Onda Cero, la cadena tranquila
En Onda Cero, a Carlos Herrera también le sustituyen dos voces: una en el primer tramo –el informativo- y otra en el segundo –el magazine-. Josemi Azpiroz, ex director de informativos en la desaparecida Punto Radio, es un magnífico profesional, y mejor persona, a quien me cuesta escuchar haciendo publicidad (porque no me la creo, él tampoco lo logra), pero entiendo que la haga, no solo por lo que le reporta económicamente, sino también por el compromiso al que le obliga la responsabilidad que asume. Pero agradezco sobremanera escucharle al frente de la tertulia porque su oficio me hace olvidar al titular, al que no echo de menos en este tramo. Begoña Gómez de la Fuente repite en el tramo de magazine de “Herrera en la Onda”. Mucho oficio detrás, aunque en este caso, donde Carlos es imbatible, sí se le echa de menos. Josemi y Begoña son las voces habituales que sustituyen al almeriense durante la temporada de radio. Por eso, me parece una buena decisión que sean ellos los encargados del verano.
Josemi Azpiroz, solidez profesional y mucho oficio

Las tardes las ha dirigido Arturo Téllez, que repite, por cuarto año, con “Jelo en verano”, que mantiene parte del equipo, el que no se va de vacaciones. Téllez es un viejo reciente conocido del período estival y mantiene alto el pabellón vespertino de Onda Cero. Pero Julia Otero es mucha Julia Otero. Sin menoscabar el mérito a Arturo, sustituir a la gallego-catalana es mucho compromiso y lo mejor es darle otro aire al programa, como ha hecho, sin perder la personalidad, claro.

 

Por fin, María Hernández sustituye a Carlos Alsina. María ha convertido “La Brújula” en un programa más informativo, que en un “programa de noticias”, como define, con inteligencia no desprovista de eficacia, su titular. Muy correcta, y con oficio. Y no le está faltando materia prima este verano…
¿De verdad merece la pena vender tan mal?
La prescripción publicitaria en radio es una de las modalidades más eficaces de todas cuantas existen.

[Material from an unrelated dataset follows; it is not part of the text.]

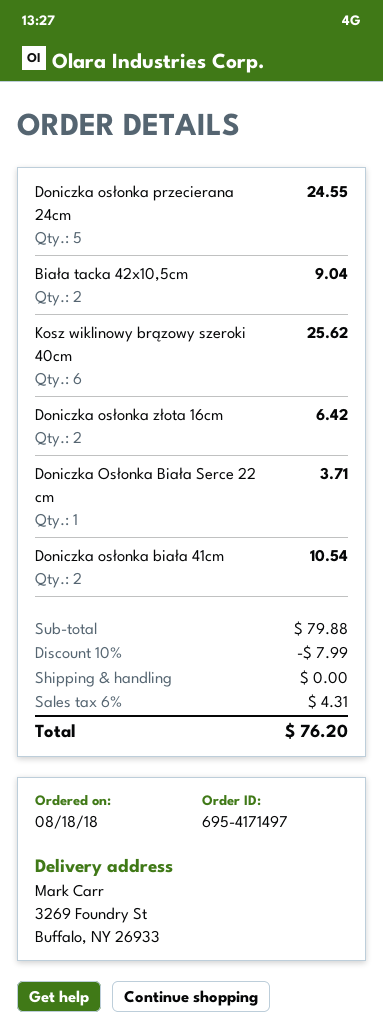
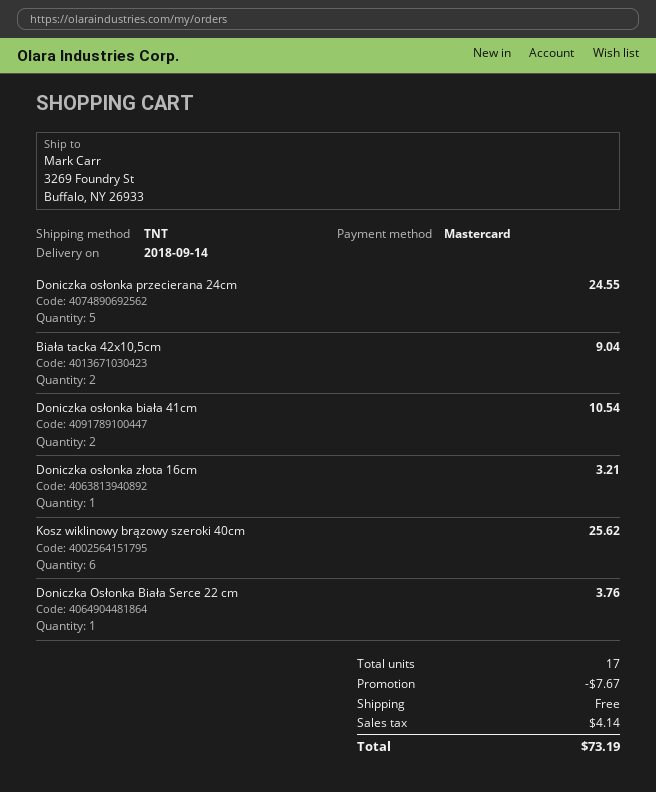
Doniczka osłonka złota 16cm: 2 for 6.42 -> 1 for 3.21
Doniczka Osłonka Biała Serce 22 cm: 1 for 3.71 -> 1 for 3.76
discount: 7.99 -> 7.67
tax: 4.31 -> 4.14
total: 76.20 -> 73.19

Que una voz prestigiosa avale un producto comercial, o un servicio, hace que el oyente lo perciba de mejor manera que si el mensaje se comunica a través de una cuña, más o menos convencional. Pero no todos valen para este cometido. ¿Por qué se empeñan entonces algunos directores de programas en encargar esta función a profesionales procedentes de informativos? El nivel de eficacia en la prescripción comercial de Carlos Herrera es difícilmente superable –creo que todos podemos coincidir en esta apreciación- como lo sería si apuntáramos a Pepe Domingo Castaño, que incluso vende tractores. En estos casos, al cliente se le mima. Paga, pero obtiene un buen rendimiento. Está satisfecho. Y repite. Sin embargo, las cadenas de radio no se preocupan del resultado obtenido por quienes intentan sustituirles, con la mejor de sus intenciones, pero con el desconocimiento del lenguaje. No hay nada más destructivo para un microespacio publicitario que quien lo encabece no se lo crea, y no lo defienda con gravedad. Y un profesional de informativos le dará el mismo tono que puede darle a cualquier noticia; es decir, manteniendo una prudente distancia con respecto a lo que cuenta, sin implicarse. Estoy seguro de que estas decisiones, y resultados, provocarán más de una diferencia entre quien ha ordenado esta sustitución, y los directores de publicidad que velan por mantener satisfechos a sus clientes, verificando con ellos incluso la eficacia de los mensajes emitidos por la radio.